- _WHAT IS NEEDED_
The result should be a full, exact repeat of the entries, free of pictures.

** Opening PROVIDED ENTRIES block **

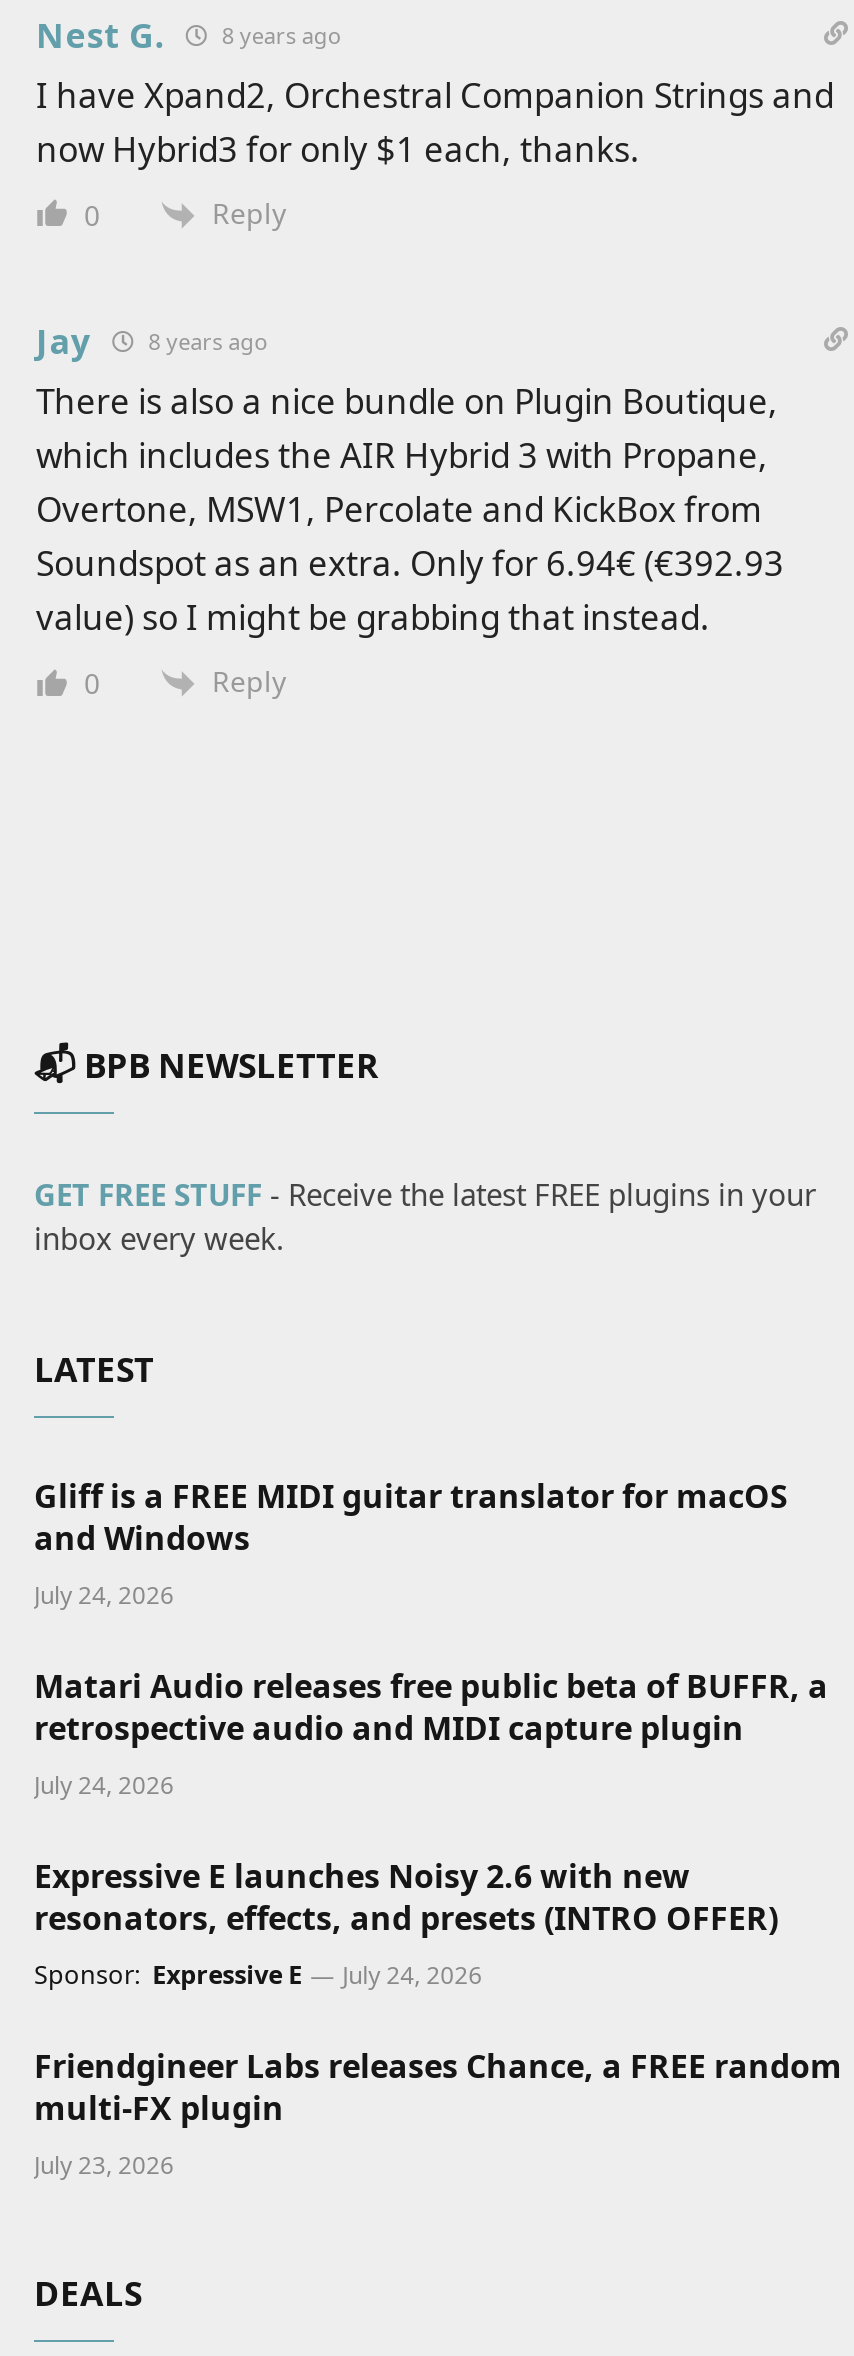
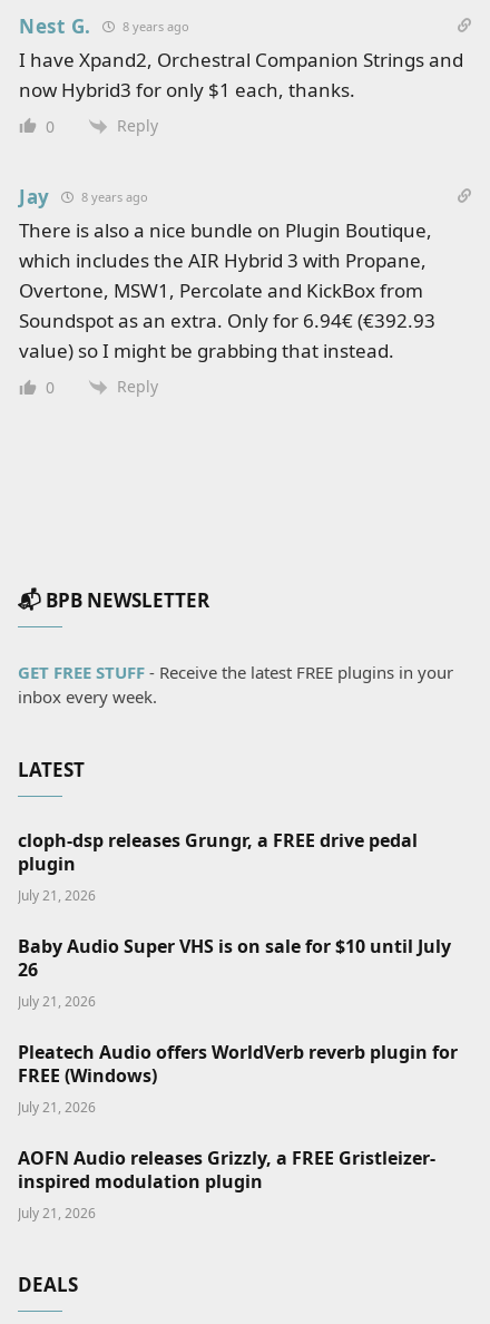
[34,1474,788,1612] Gliff is a FREE MIDI guitar translator for macOS | and Windows | July 24, 2026 -> [18,828,418,905] cloph-dsp releases Grungr, a FREE drive pedal | plugin | July 21, 2026
[34,1664,828,1802] Matari Audio releases free public beta of BUFFR, a | retrospective audio and MIDI capture plugin | July 24, 2026 -> [18,934,451,1011] Baby Audio Super VHS is on sale for $10 until July | 26 | July 21, 2026
[34,1854,778,1992] Expressive E launches Noisy 2.6 with new | resonators, effects, and presets (INTRO OFFER) | Sponsor: Expressive E | July 24, 2026 -> [18,1040,458,1117] Pleatech Audio offers WorldVerb reverb plugin for | FREE (Windows) | July 21, 2026
[34,2044,842,2182] Friendgineer Labs releases Chance, a FREE random | multi-FX plugin | July 23, 2026 -> [18,1146,435,1223] AOFN Audio releases Grizzly, a FREE Gristleizer- | inspired modulation plugin | July 21, 2026

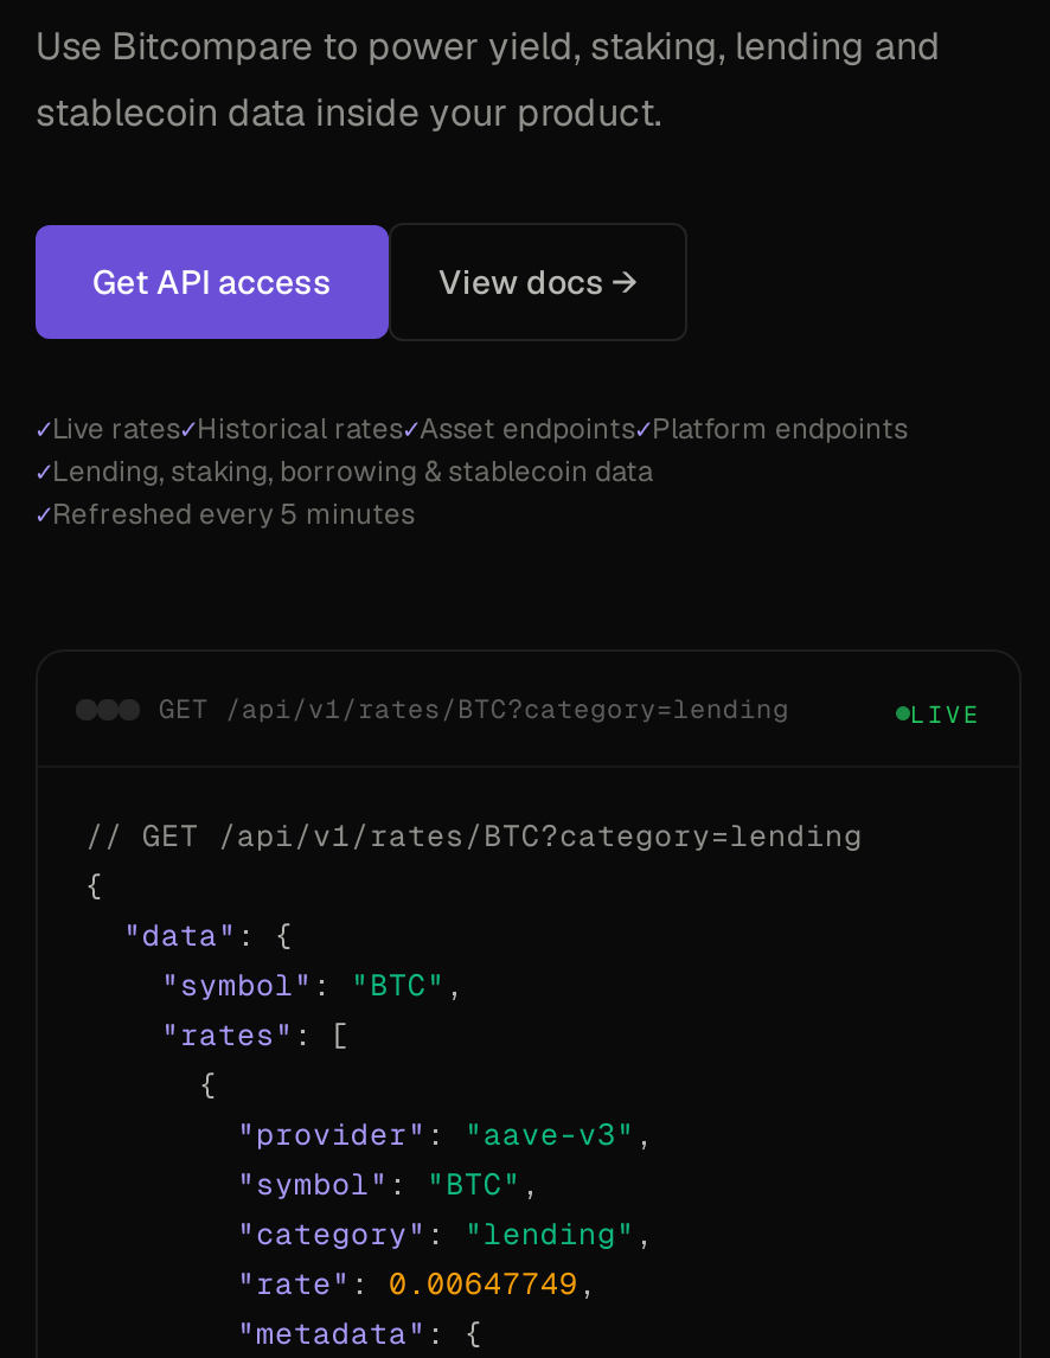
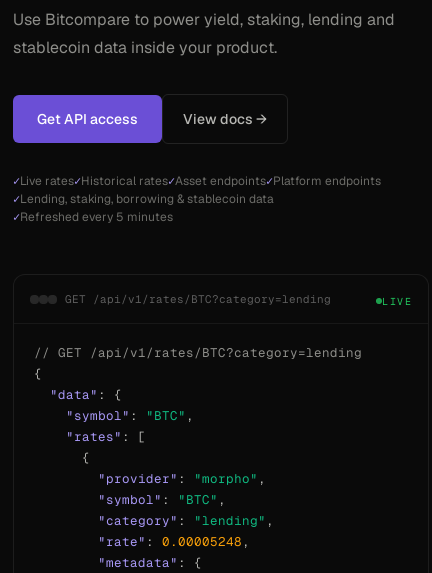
[237,1114,654,1154] "provider": "aave-v3", -> [98,470,266,487] "provider": "morpho",
[237,1263,597,1303] "rate": 0.00647749, -> [98,533,250,550] "rate": 0.00005248,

** Closing PROVIDED ENTRIES block **

- _ANSWER AREA_
[34,1474,788,1612] Gliff is a FREE MIDI guitar translator for macOS | and Windows | July 24, 2026 -> [18,828,418,905] cloph-dsp releases Grungr, a FREE drive pedal | plugin | July 21, 2026
[34,1664,828,1802] Matari Audio releases free public beta of BUFFR, a | retrospective audio and MIDI capture plugin | July 24, 2026 -> [18,934,451,1011] Baby Audio Super VHS is on sale for $10 until July | 26 | July 21, 2026
[34,1854,778,1992] Expressive E launches Noisy 2.6 with new | resonators, effects, and presets (INTRO OFFER) | Sponsor: Expressive E | July 24, 2026 -> [18,1040,458,1117] Pleatech Audio offers WorldVerb reverb plugin for | FREE (Windows) | July 21, 2026
[34,2044,842,2182] Friendgineer Labs releases Chance, a FREE random | multi-FX plugin | July 23, 2026 -> [18,1146,435,1223] AOFN Audio releases Grizzly, a FREE Gristleizer- | inspired modulation plugin | July 21, 2026

[237,1114,654,1154] "provider": "aave-v3", -> [98,470,266,487] "provider": "morpho",
[237,1263,597,1303] "rate": 0.00647749, -> [98,533,250,550] "rate": 0.00005248,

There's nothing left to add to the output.